Before-and-after change records:
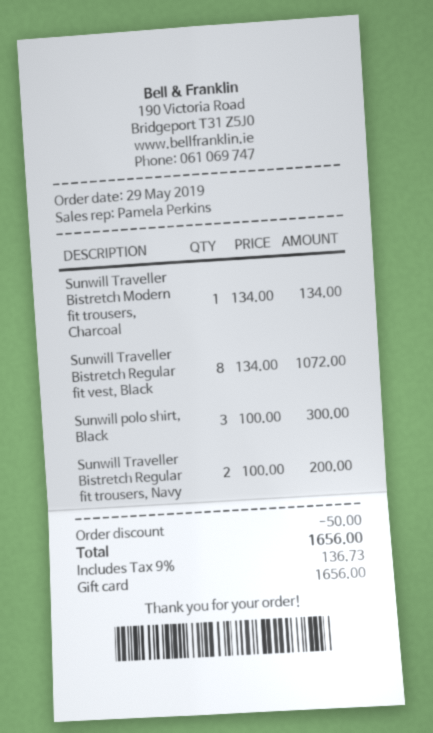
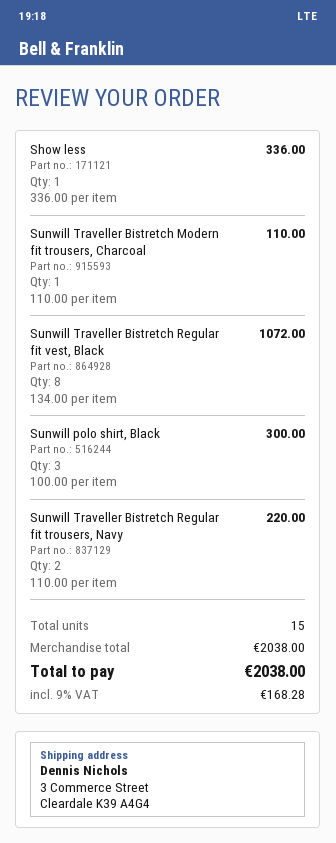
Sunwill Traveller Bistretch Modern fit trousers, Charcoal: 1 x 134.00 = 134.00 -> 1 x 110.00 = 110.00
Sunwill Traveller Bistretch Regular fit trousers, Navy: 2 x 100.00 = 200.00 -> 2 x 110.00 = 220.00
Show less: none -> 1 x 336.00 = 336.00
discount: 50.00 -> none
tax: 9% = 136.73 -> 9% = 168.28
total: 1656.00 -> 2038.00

• [REQUIREMENT] Repeat exactly, and only, the lines of the records above, starting with the line that contains "Show less: none -> 1 x 336.00 = 336.00" and ending with the final line, both included.

• [OUTPUT]
Show less: none -> 1 x 336.00 = 336.00
discount: 50.00 -> none
tax: 9% = 136.73 -> 9% = 168.28
total: 1656.00 -> 2038.00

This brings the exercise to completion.